Additionally, Wu said the school is too reliant on state funding and he intends to launch its first capital campaign.

Bruce Simon, chairman of the board of directors at the University of California Hastings, said Wu’s commitment to securing private funding for the law school was a major factor in his selection. “With today’s fiscal challenges, U.C. Hastings needs dynamic, top-flight leadership fully engaged in the legal and greater community at large,” Simon said.

Wu will be inheriting some financial hurdles when he steps into the deanship, in part because of cuts in state funding. The costs to attend the law school have risen sharply in recent years. Tuition — called fees at the schools in the University of California system — and other related costs are set to rise 20% for law students in the coming academic year, an increase of $6,617. However, a third of that fee increase will be earmarked for need-based financial aid.

To learn more about the selection, read the PDFs of the press release, or Wu’s resume

UC Hastings’ APALSA chapter has not yet responded to a request for comment.

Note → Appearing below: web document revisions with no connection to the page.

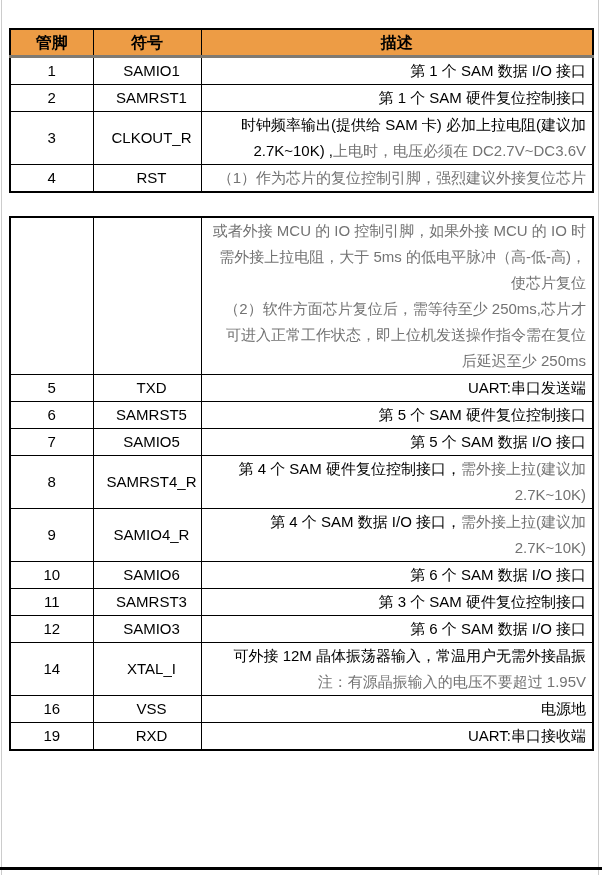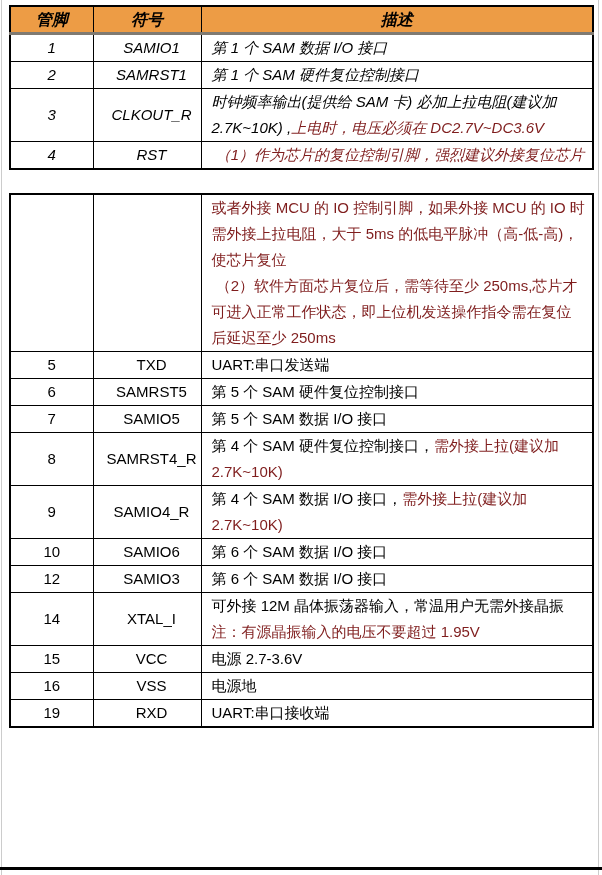"管脚" table.pin-table.t1 { font-style: italic -> none; margin-top: 5px -> 28px }
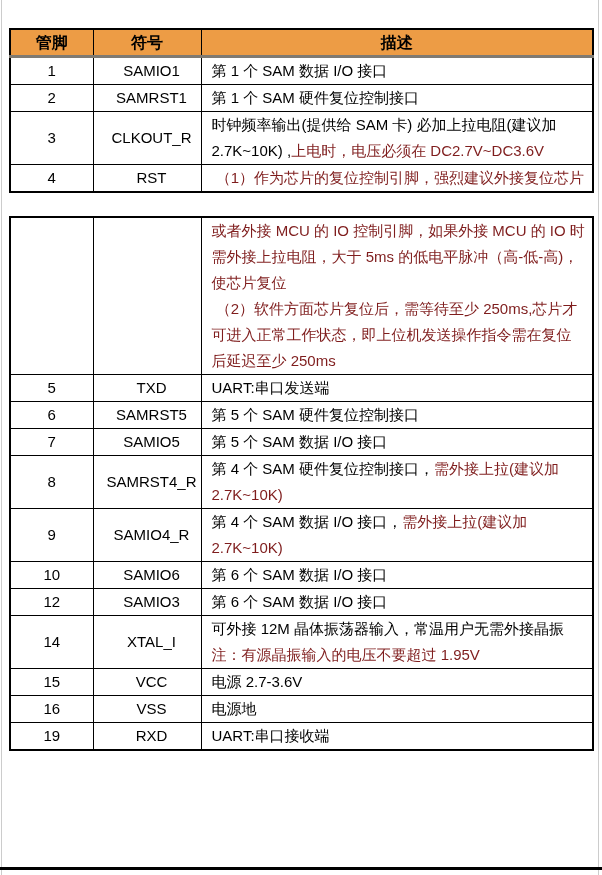"第 1 个 SAM 数据" td.desc-cell { text-align: left -> right }
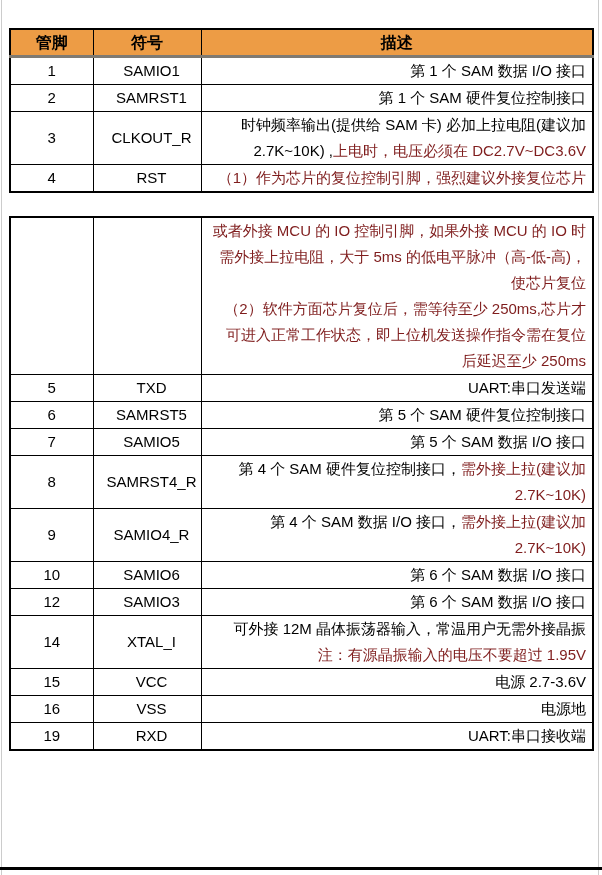"上电时，电压必须在 DC2.7V~DC3.6V" .red-text { color: #7f1d1d -> #737373 }
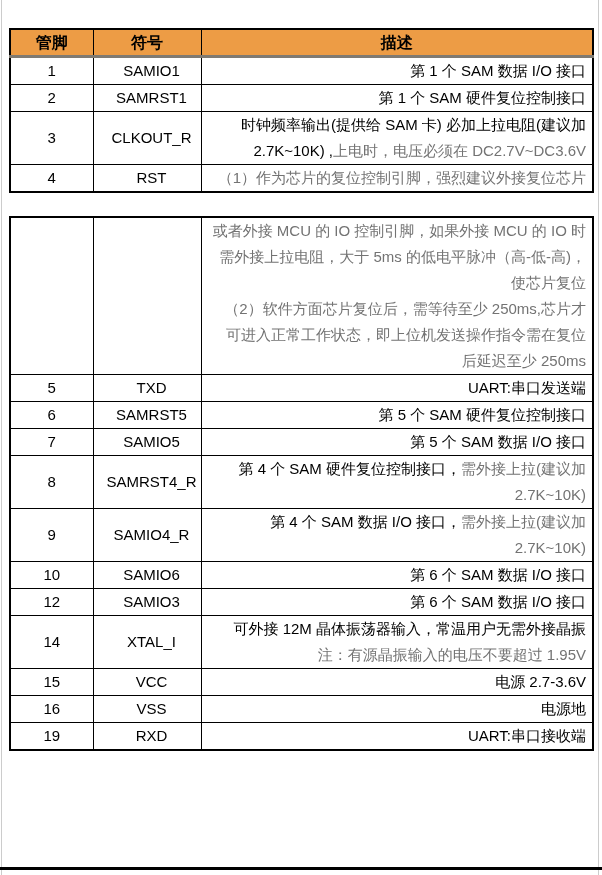"11" tr { html: none -> <tr> <td>11</td> <td>SAMRST3</td> <td><span>第 3 个 SAM 硬件复位控制接口</span></td> </tr> }
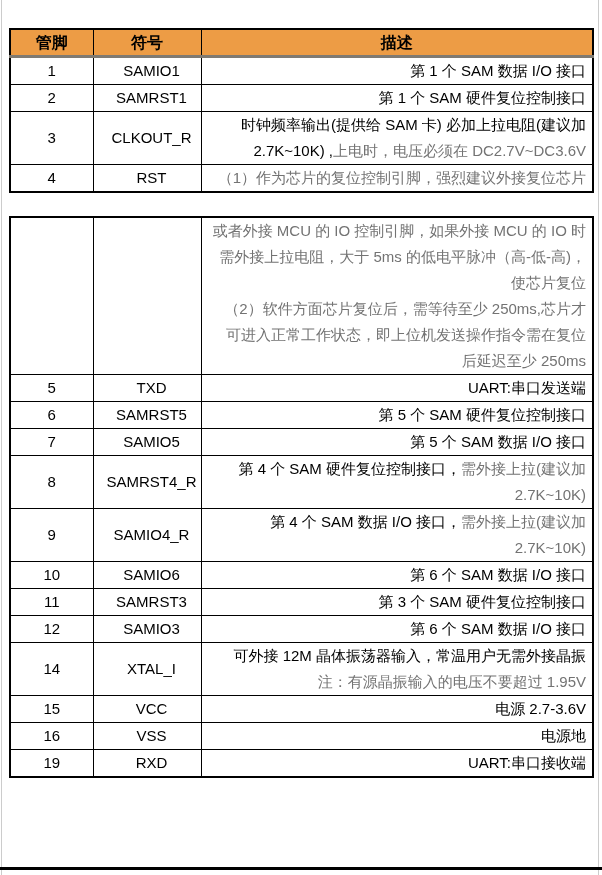"15" tr { html: <tr> <td>15</td> <td>VCC</td> <td><span>电源 2.7-3.6V</span></td> </tr> -> none }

It is with great personal pleasure that I report this announcement. Wu was one my my professors — one of my favorite professors — during my time in law school. His meticulous attention to procedures and other managerial necessities shone through even in his teaching. And a word of advice to students at UC Hastings: Get to know Wu well — very well. To say his letters of recommendation are the most outstanding one would ever come across would be insufficiently superlative.

On behalf of AAA-Fund, I give Frank Wu a hearty congratulations in his selection and wish him the best of luck in his relocation and new position.